Mrs. Hubbard has invented a clever system for keeping tabs on her blackberry jam. She filled twenty-five jars and arranged the three sizes so as to have twenty quarts on each shelf. Can you guess her secret so as to tell how much one of the big jars contains?

Alfred Mercier says: “What we learn with pleasure we never forget,” which is a more elegant way of expressing Josh Billings’ trite saying: “There are better ways of knocking learning into a boy’s bead than with a wormwood club.” Tommy would like to learn how to extract unknown quantities from those jars of jam by reduction, elimination or even by the process of substitution of empty jars for full ones. The whole juvenile class would speedily reduce everything to the minimum quantities and clear off fractions if they were not awed by the mother’s radical terms.
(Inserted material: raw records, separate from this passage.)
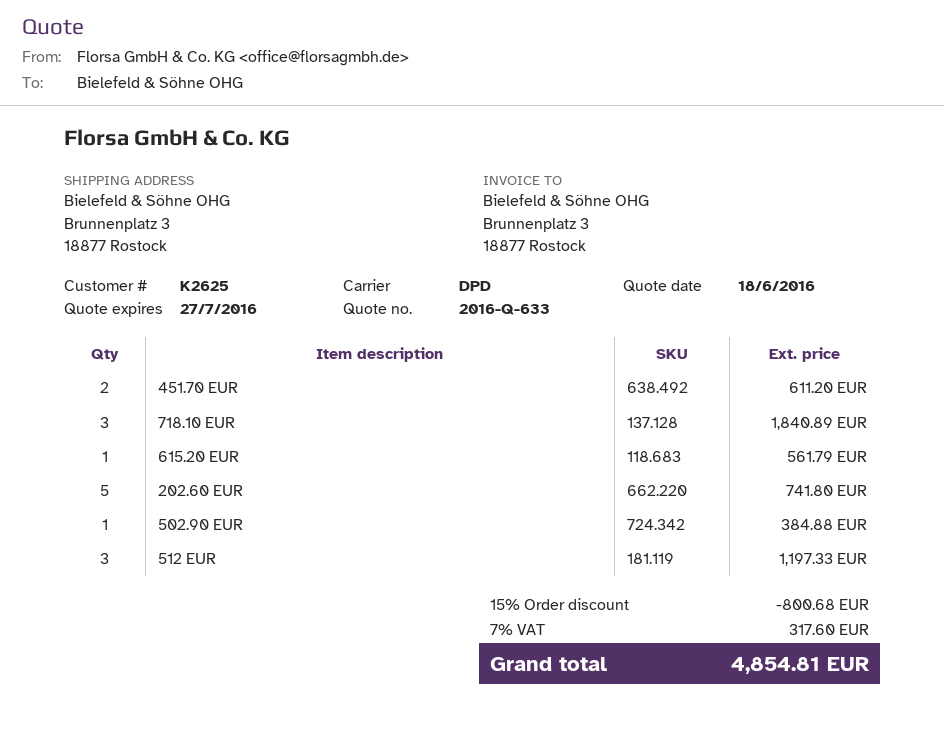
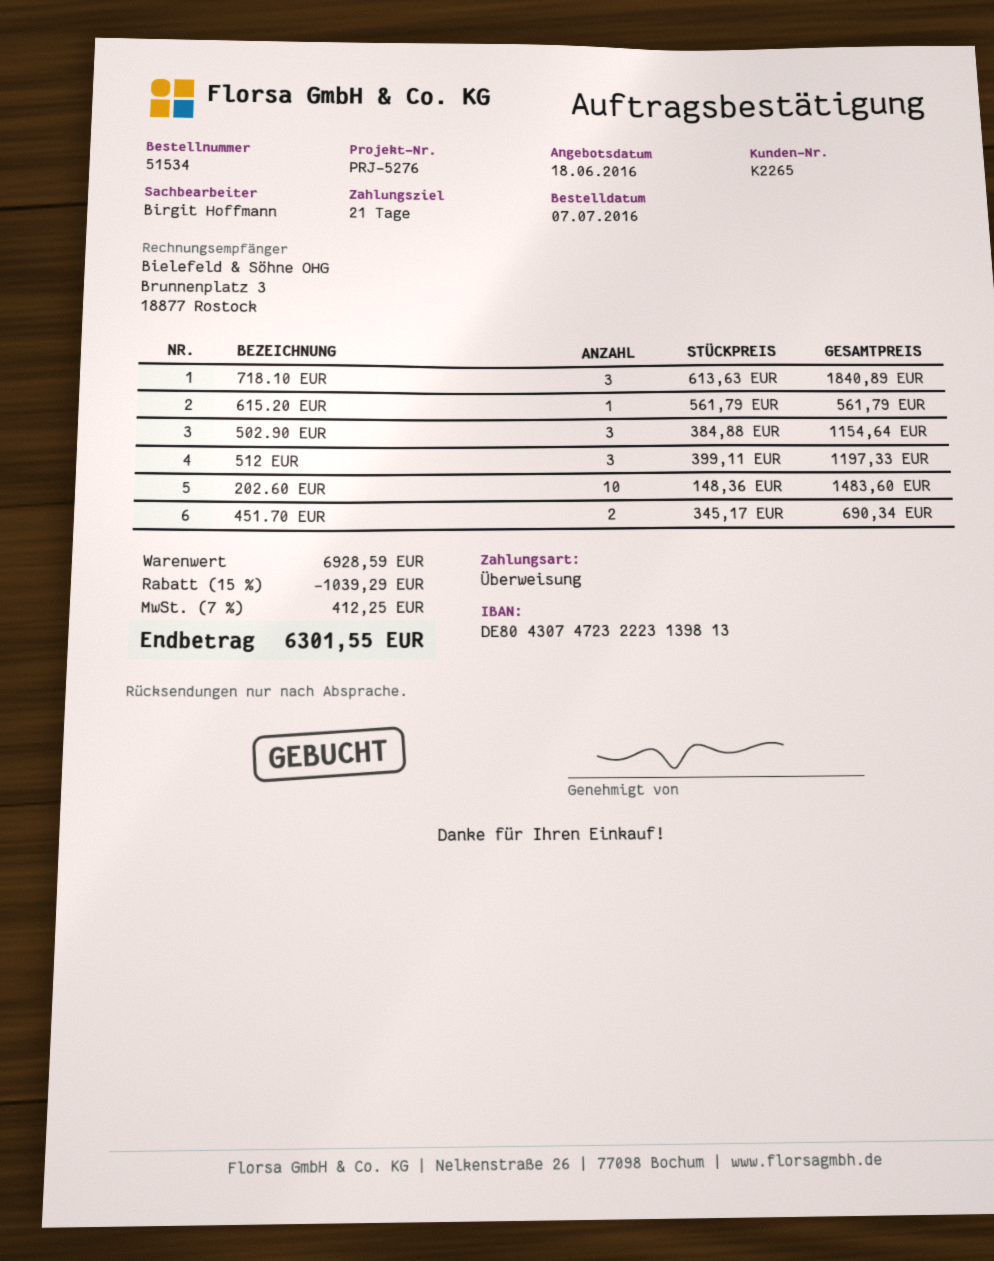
customer number: K2625 -> K2265
451.70 EUR: 2 for 611.20 -> 2 for 690.34
202.60 EUR: 5 for 741.80 -> 10 for 1483.60
502.90 EUR: 1 for 384.88 -> 3 for 1154.64
discount: 15% = 800.68 -> 15% = 1039.29
tax: 7% = 317.60 -> 7% = 412.25
total: 4854.81 -> 6301.55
Like good Mother Hubbard we will solve the problem by inspection, and prove the quantities in the different jars. Knowing that each shelf contains just 20 quarts, let us begin by cancelling off six little jars from the two lower shelves. The result proves that two big jars equal four medium ones, or one large one equals two medium size. Replace the jars and cancel the two large ones from the middle shelf and equalize the top shelf by removing the large one and two of the medium size. This shows that the one medium sized jar must hold as much as three little ones. Now multiply all the large jars by two and they are changed to mediums and multiply the number then representing all the mediums by three to reduce them to the smallest size, and when we add them all together we find that the entire amount could be contained in 54 of the small size, 18 of the medium, or 9 of the largest. As a large jar would contain one-ninth of 60 quarts, we see that it would hold just six and two-third quarts.

My first on my second often there lies,

My first and my last should be of a size;

My whole, like my second, is always the same.

So now, if you’re smart, just tell me my name.

Cipher Answer. ”6, 15, 15, 20, 19, 20, 15, 15, 12.

FOOTSTOOL

My first is found in many mines;

And there my costly second shines.

As for my whole”what shall I say?

It seems intended to betray.

Then, oh! Beware, unthinking youth,

Adhere to honesty and truth.

Cipher Answer.”19, 20, 18, 1, 20, 5, 7, 5, 13.

STRATEGEM

Here is a simple but somewhat pretty problem which developed at a recent election where 5,219 votes were cast for four candidates. The victor exceeded his opponents by 22, 30 and 73 votes, and yet not one of them knew how to figure out the exact number of votes received by each.

Can you give a simple rule for giving the desired results?

In the election puzzle add the pluralities to the total vote and divide by the number of candidates. The quotient will be the vote of the successful one, from which the votes of the others can be ascertained by subtraction. The counts were 1,336, 1,314, 1,306 and 1,263.